▶ Available records:
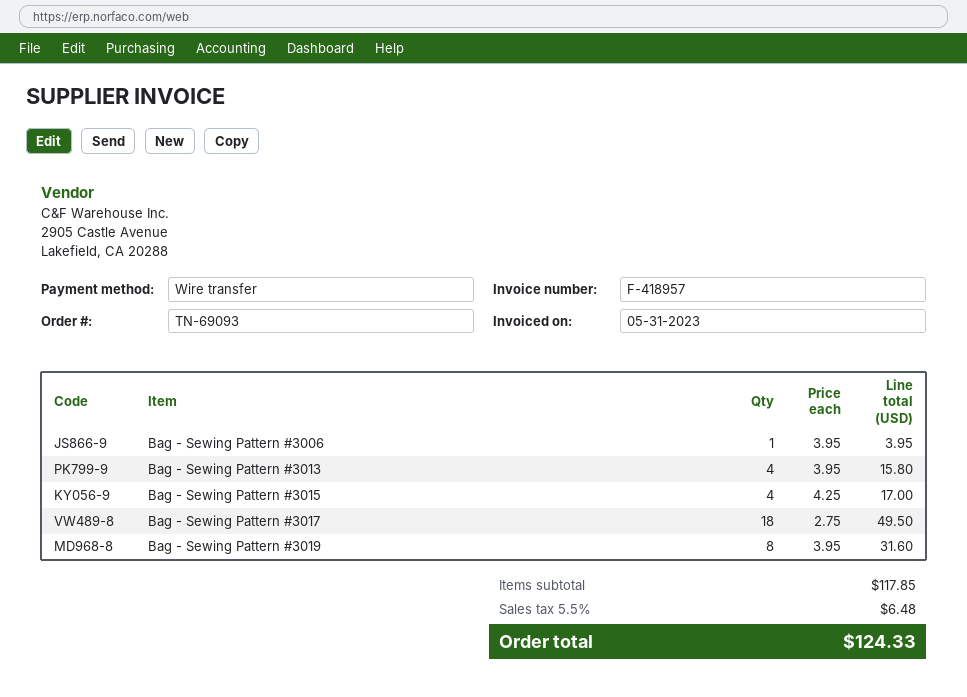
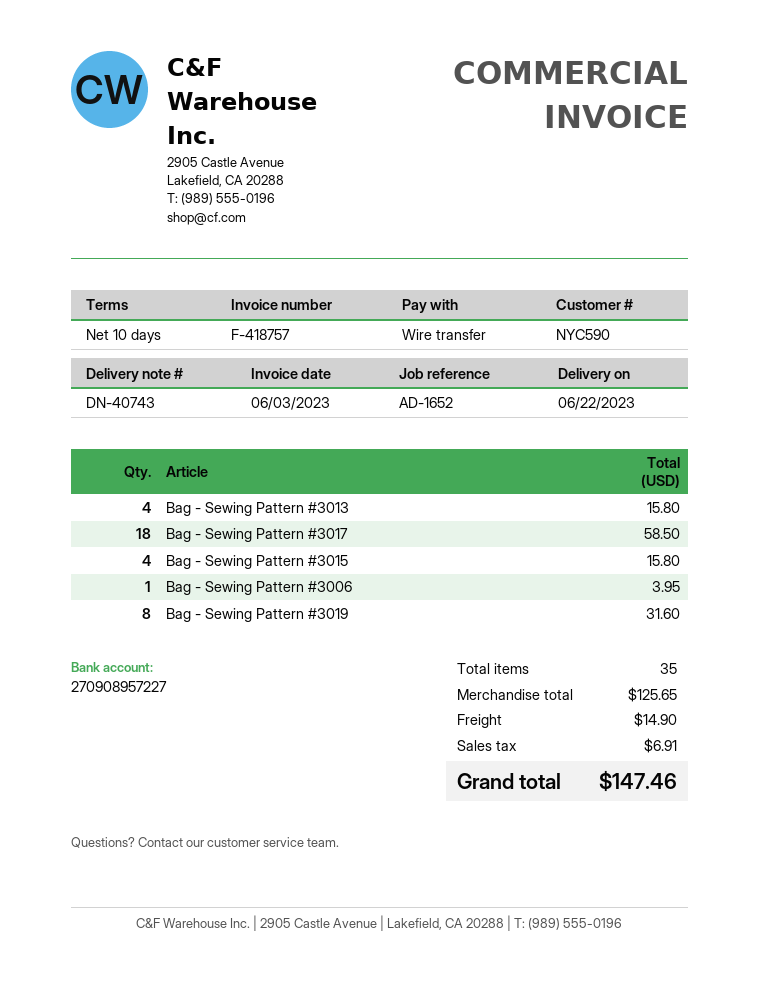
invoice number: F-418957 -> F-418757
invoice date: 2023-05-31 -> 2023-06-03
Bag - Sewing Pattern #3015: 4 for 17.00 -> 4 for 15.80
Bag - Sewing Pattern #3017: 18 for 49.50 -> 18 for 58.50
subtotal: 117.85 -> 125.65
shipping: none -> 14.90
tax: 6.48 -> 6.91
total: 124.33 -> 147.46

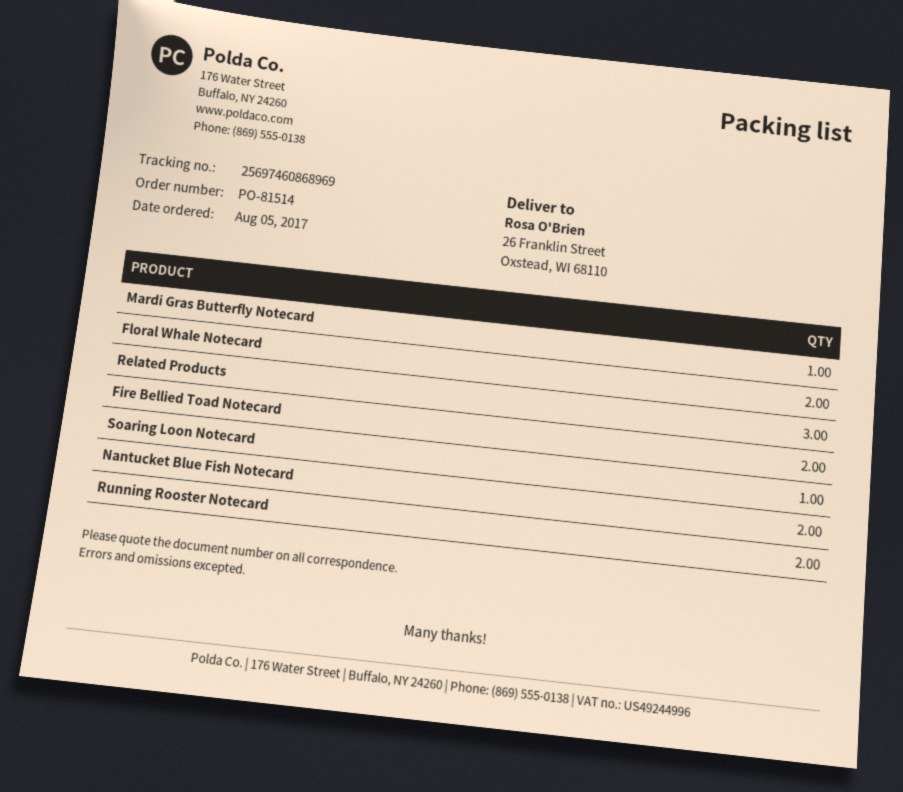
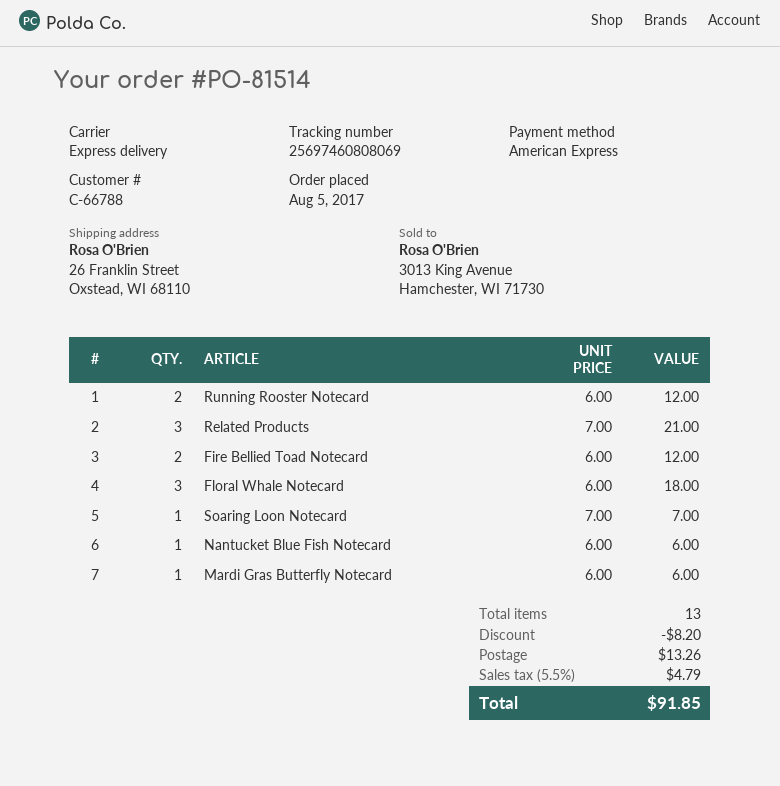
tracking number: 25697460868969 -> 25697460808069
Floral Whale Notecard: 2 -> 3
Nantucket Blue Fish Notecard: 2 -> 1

▶ Description of the task:
Final stretch of the data: repeat exactly each line from the one containing "subtotal: 117.85 -> 125.65" through the last, and omit all pictures.

▶ Completed exercise:
subtotal: 117.85 -> 125.65
shipping: none -> 14.90
tax: 6.48 -> 6.91
total: 124.33 -> 147.46

tracking number: 25697460868969 -> 25697460808069
Floral Whale Notecard: 2 -> 3
Nantucket Blue Fish Notecard: 2 -> 1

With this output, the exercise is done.